Bu, Masa
türü dergiler için yazdığım 3. metin. Yazılma nedeni ise, bilmediğim bazı şeyleri
öğrenmem ve bildiğim bazı şeyleri ise, bana bilmediklerimi öğreten Can
Semercioğlu’nun bilmemesi.
Ön
bilgiler:
Bir:
Bu,
İstanbul, sokak, lümpen, getto, varoş, azınlık, dip lümpen metinleri ağzı,
üslubu, tekniği, içeriği, 1950’ler için Adnan Veli’ye, 1930’lar için ise, bugün
unutulmuş bir yazar olan Reşat Enis’e ait. Osmanlı’ya ise, Kaygısız’ın
Çingeneler tematiği üzerinden dönülebilir. Bu, bir gelenek yani, Amerika’nın
yeniden keşfi gibi.
İki:
Bunun
2000’ler versiyonu olan taşraseverlik, futbolseverlik, arabeskseverlik (ve bir bakıma
Murat Belge izlekli) Tanıl Bora çizgisi olmakta. Aptal ve cahil olan güzeldir, mantığı / zihniyeti bu.
Üç:
Yineleme:
Semercioğlu 2013 demiş ama aslında 2003 momentli bu yeni çıkış: Hayvan ile. Bu
mal, 13 yıldır satıyor yani, iyi süre. Gırgır 16 yıl (1973-1989) satıldı,
belirtmiş olalım.
Dört:
Sekiz
liraya satılan dergiyi 80 kuruşa mal etmek mümkün.
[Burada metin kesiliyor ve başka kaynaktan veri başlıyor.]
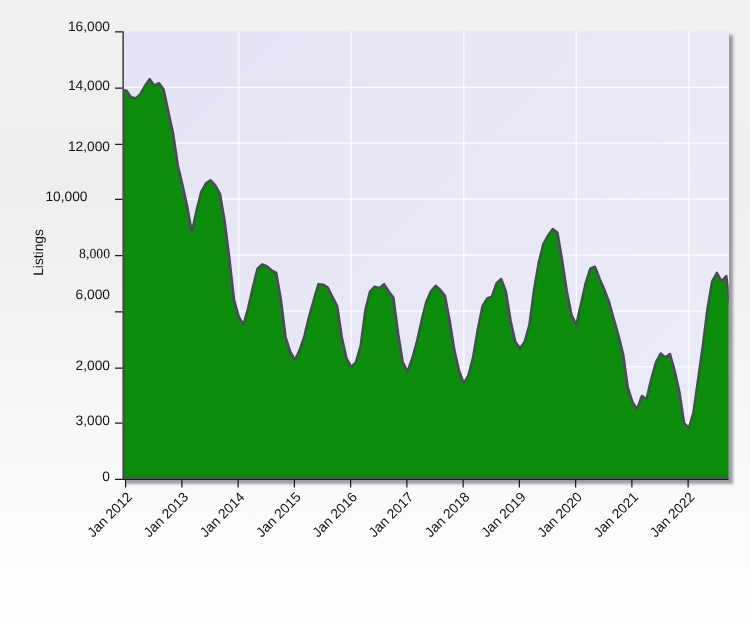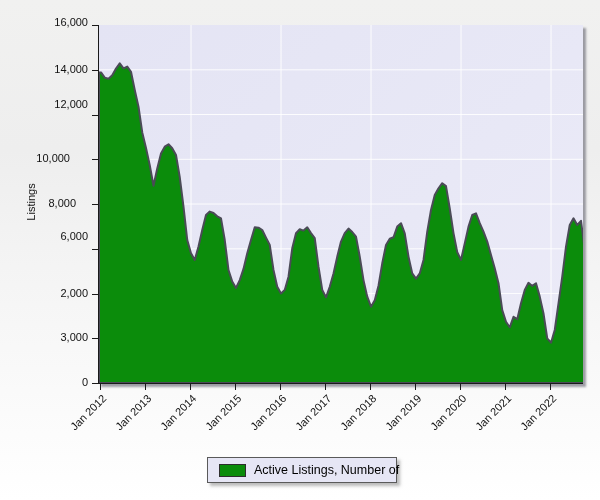--- a/index.html
+++ b/index.html
@@ -76,7 +76,7 @@
     <div class="ytick" style="left: 92px; top: 159px;"></div>
     <div class="ylab" style="left: 0; top: 152px;">10,000</div>
     <div class="ytick" style="left: 92px; top: 115px;"></div>
-    <div class="ylab" style="left: 18px; top: 98px;">12,000</div>
+    <div class="ylab" style="left: 18px; top: 112px;">12,000</div>
     <div class="ytick" style="left: 92px; top: 70px;"></div>
     <div class="ylab" style="left: 18px; top: 63px; text-align: right;">14,000</div>
     <div class="ytick" style="left: 92px; top: 25px;"></div>

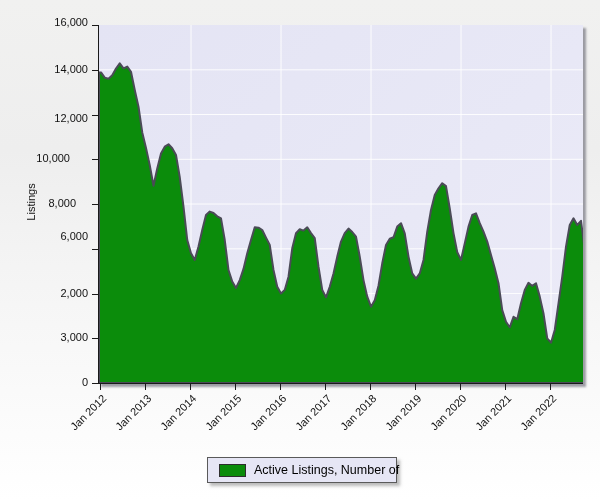--- a/index.html
+++ b/index.html
@@ -72,7 +72,7 @@
     <div class="ytick" style="left: 92px; top: 249px;"></div>
     <div class="ylab" style="left: 18px; top: 230px;">6,000</div>
     <div class="ytick" style="left: 92px; top: 204px;"></div>
-    <div class="ylab" style="left: 6px; top: 197px;">8,000</div>
+    <div class="ylab" style="left: 18px; top: 197px; font-family: Liberation Serif, serif;">8,000</div>
     <div class="ytick" style="left: 92px; top: 159px;"></div>
     <div class="ylab" style="left: 0; top: 152px;">10,000</div>
     <div class="ytick" style="left: 92px; top: 115px;"></div>

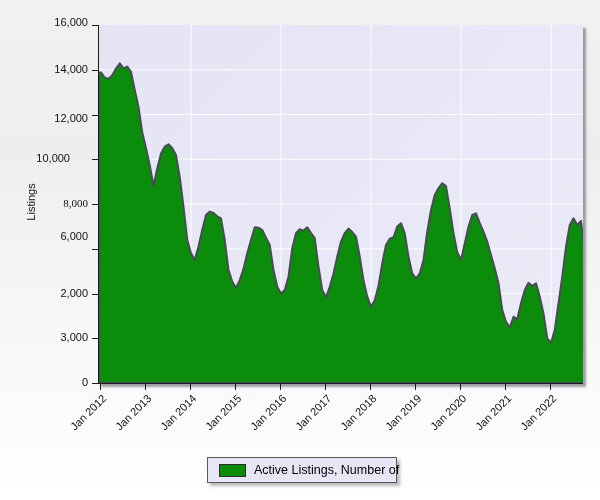--- a/index.html
+++ b/index.html
@@ -59,10 +59,6 @@
       </svg>
   </div>
 
-  <div class="legend" style="background: rgb(230, 230, 245);">
-    <div class="swatch" style="background: rgb(11, 140, 11);"></div>
-    <div class="legend-text">Active Listings, Number of</div>
-  </div>
 <div class="ytick" style="left: 92px; top: 383px;"></div>
     <div class="ylab" style="left: 18px; top: 376px;">0</div>
     <div class="ytick" style="left: 92px; top: 338px;"></div>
Baskı formatı ise,
Gırgır-Yeni Gündem arası bir şey. O da yeni değil yani. Çok yakında reklam da
alırlar veya aldılar da ben görmedim.
Beş:
Buradan,
aluturka çoğulluğun ola ola, ‘çeek oğlum, ortaya iki buçuk karışık ızgara’ olduğu
anlayışına varıyoruz, vardık ve orada durduk kaldık bile çoktan.
Buradan
Semercioğlu saptamaları ile yazımıza devam ediyoruz:
O
arabesk demiş, biz lümpenlik diyoruz ki bu taa Gırgır’dan ve hatta Akbaba’dan
gelen 50-60 yıllık ana kültürel bir damar.
Alıntı:
“Bu, ‘göstere
göstere edebiyat yapma anlayışı’ da aslında okuru bir derdi olan bir yere
yöneltme anlayışından uzaklaştırarak, konfora yakınlaştırıyor. Okuyucu adeta
bir katarsisle, bir ruh arınma ayiniyle kendisini her şeyden uzaklaştırabiliyor
rahatlıkla.”
Yorum:
“Bu,
göster göstere zırvalama ve bilgi inkarı anlayışı da, aslında okuru bir derde /
yere yöneltme anlayışından uzaklaştırmıyor, 40 yaş altı ergen, şimdiye dek
zaten oralara hiç uğramadı, ondenle de
de, konfora değil, oportünizme
yaklaştırıyor, 1968’li dedeleri ve 1978’li babaları da öyleydi bunların.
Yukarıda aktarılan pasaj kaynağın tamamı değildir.